Früher hätte sich Toni* diese Schelte nicht gefallen lassen. Trotzig wäre er aufgesprungen, um seinen Klassenvorstand anzuschreien. So oft ist der Bub ausgezuckt, dass sich auf Schulausflügen niemand zu ihm ins Zimmer legen traute. Hatte sich Toni erst einmal in ein Opfer verkrallt, konnte er eine Kraft entwickeln, die für eine einzelne Lehrerin unmöglich zu bändigen war.

Sorgenschüler

Toni war eines jener Sorgenkinder, die vor drei Jahren einen Hilferuf ausgelöst haben. In einem Brief an den Landesschulinspektor hatten die Lehrer vom Josef-Enslein-Platz aufgelistet, wie viele ihrer 380 Schützlinge auf verstörende Weise auffielen. Pro Jahrgang kamen sie auf eine zweistellige Zahl an Schülern, die von "Heulattacken", "Selbstdarstellungsneurosen" oder jähen "Zornausbrüchen" geplagt waren.

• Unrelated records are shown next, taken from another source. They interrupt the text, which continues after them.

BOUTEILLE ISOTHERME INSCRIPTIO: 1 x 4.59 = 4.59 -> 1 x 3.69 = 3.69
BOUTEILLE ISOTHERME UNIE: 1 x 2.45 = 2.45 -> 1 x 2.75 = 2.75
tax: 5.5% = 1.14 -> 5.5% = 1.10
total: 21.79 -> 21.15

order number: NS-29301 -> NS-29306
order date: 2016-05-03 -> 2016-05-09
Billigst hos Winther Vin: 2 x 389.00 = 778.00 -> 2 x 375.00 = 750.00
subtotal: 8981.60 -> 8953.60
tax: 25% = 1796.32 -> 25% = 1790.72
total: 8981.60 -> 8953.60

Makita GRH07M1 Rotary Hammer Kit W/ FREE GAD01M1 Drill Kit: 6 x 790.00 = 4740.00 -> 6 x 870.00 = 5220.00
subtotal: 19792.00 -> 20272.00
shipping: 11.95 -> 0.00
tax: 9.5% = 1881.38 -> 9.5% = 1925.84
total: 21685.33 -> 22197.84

Der STANDARD hat den hellen Zweckbau im Bezirk Favoriten, eine durchschnittliche Wiener Hauptschule, damals besucht. Engagiert zeigten sich die Lehrer, stolz auf die moderne Pädagogik in ihrer "offenen" Schule, aber auch zunehmend überfordert - weil ihre Möglichkeiten "am Schultürl" endeten.

Sozialarbeit

"Die Kinder schleppen heute einen Sack an Problemen mit in die Schule", sagt Bulant. Nicht wenige davon bekam die 46-Jährige - rot gefärbter Kurzhaarschnitt, Tattoo am Knöchel - in 18 Berufsjahren aufgeladen. Von Raufereien und Verbalaggressionen erzählt Bulant, von Pöbeleien gegen Ausländer und Mobbing via Facebook. Sie hat ordinäre Väter - "Gehen S' in Orsch!" - erlebt, hilflose Mütter, die kein Wort Deutsch sprechen, und Kinder, die an elterlichen Rosenkriegen zu zerbrechen drohten. Ehe da an Lernstoff zu denken sei, sagt sie, "ist viel soziale Feinarbeit nötig".

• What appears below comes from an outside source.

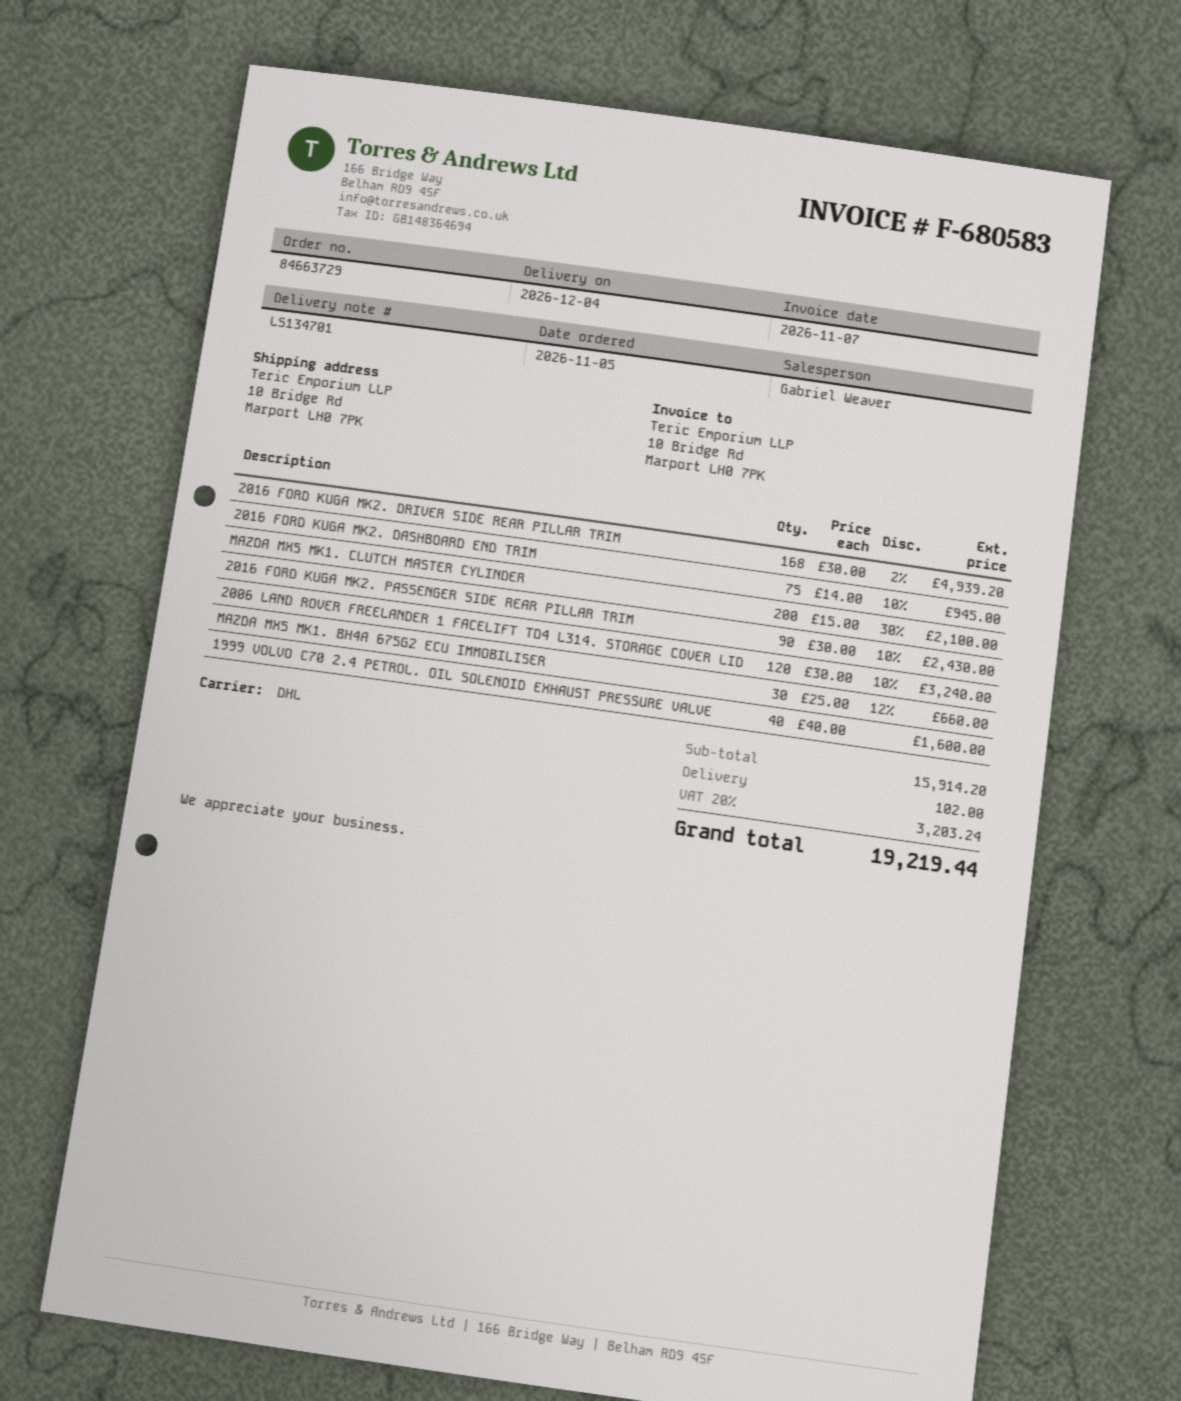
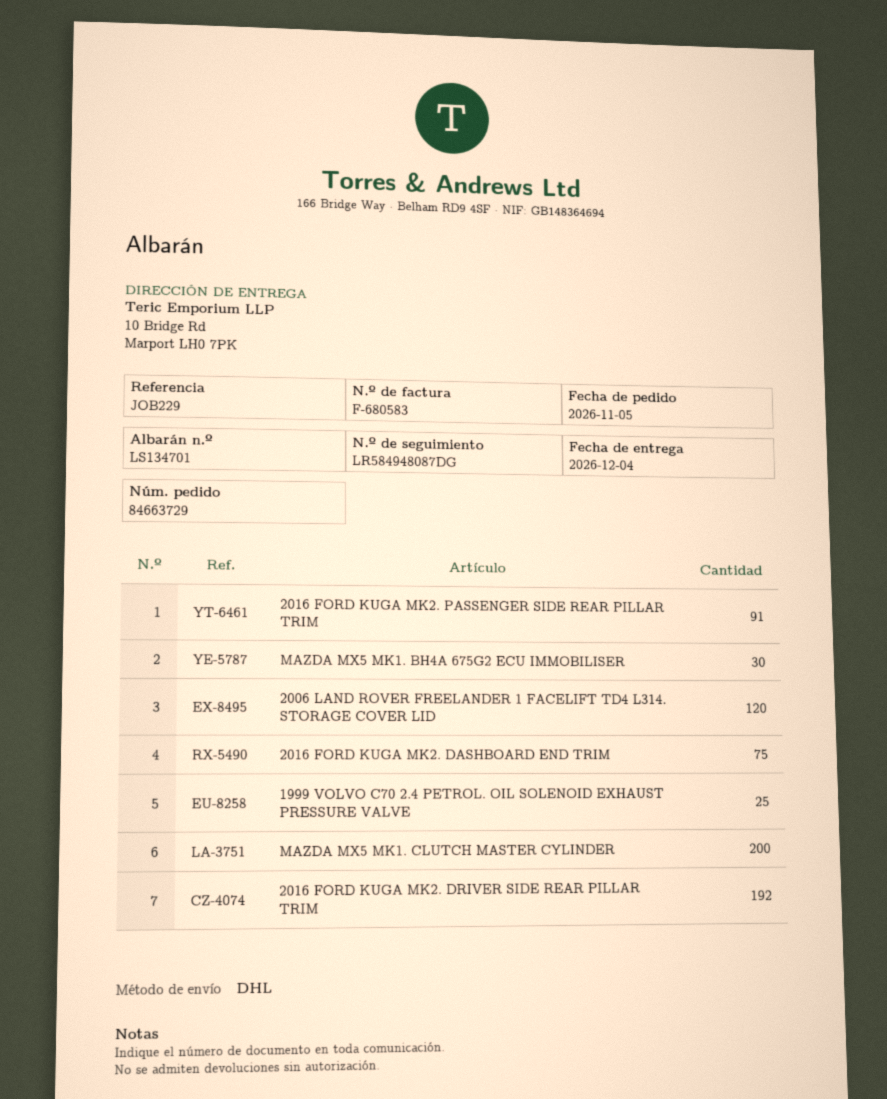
2016 FORD KUGA MK2. DRIVER SIDE REAR PILLAR TRIM: 168 -> 192
2016 FORD KUGA MK2. PASSENGER SIDE REAR PILLAR TRIM: 90 -> 91
1999 VOLVO C70 2.4 PETROL. OIL SOLENOID EXHAUST PRESSURE VALVE: 40 -> 25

Schlichten, reden, diskutieren: Weit über das Läuten der Pausenglocke hinaus nähmen die Kids sie in Anspruch, erzählt die Lehrerin. Doch wie helfen, wenn man die meiste Zeit auf sich allein gestellt bleibt? Fängt ein Schüler zum Heulen oder Toben an, kann Bulant die restlichen 24 anderen trotzdem nicht links liegenlassen. Teamteaching gibt es aber nur in drei von vier Wochenstunden in den Fächern Deutsch, Mathematik, Englisch. Wird ein Kollege krank, sind die Zusatzkräfte die Ersten, die zum Supplieren in die Nebenklasse abgezogen werden.

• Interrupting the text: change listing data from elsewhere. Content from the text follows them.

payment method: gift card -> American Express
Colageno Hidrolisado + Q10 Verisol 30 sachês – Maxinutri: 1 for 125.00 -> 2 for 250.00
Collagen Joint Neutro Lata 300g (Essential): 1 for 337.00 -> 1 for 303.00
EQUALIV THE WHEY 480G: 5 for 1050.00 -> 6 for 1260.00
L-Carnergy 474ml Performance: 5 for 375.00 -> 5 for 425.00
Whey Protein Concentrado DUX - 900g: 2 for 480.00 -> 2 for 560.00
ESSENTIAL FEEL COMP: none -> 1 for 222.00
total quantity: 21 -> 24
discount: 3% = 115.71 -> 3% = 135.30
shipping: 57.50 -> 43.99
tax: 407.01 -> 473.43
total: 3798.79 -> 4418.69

An diesem Mittwoch, in der morgendlichen Deutschstunde, hat das Tandem gehalten. Liebesgedichte sollen die in Gruppen durcheinandergewürfelten Buben und Mädchen der 4c schreiben, da reimt sich Lust auf Brust und Luft auf Himmelsduft. "Lies laut mit deiner männlichen Stimme vor!", bittet Bulant einen Schüler - und verleitet ihre Kollegin zu einer Spöttelei: "Was für eine männliche Stimme?"

Demonstriertes Liebkosen

Mit Schmäh und Strenge manövrieren die beiden Pädagoginnen die Viertklässler durch die 50 Minuten. Unentwegt spazieren sie durch die Reihen, spornen die Kinder an, beantworten Fragen - notfalls auch per Anschauungsunterricht. Wer weiß, was "Liebkosen" heißt? Die Lehrerinnen umarmen sich und drücken sich Küsschen auf die Wangen.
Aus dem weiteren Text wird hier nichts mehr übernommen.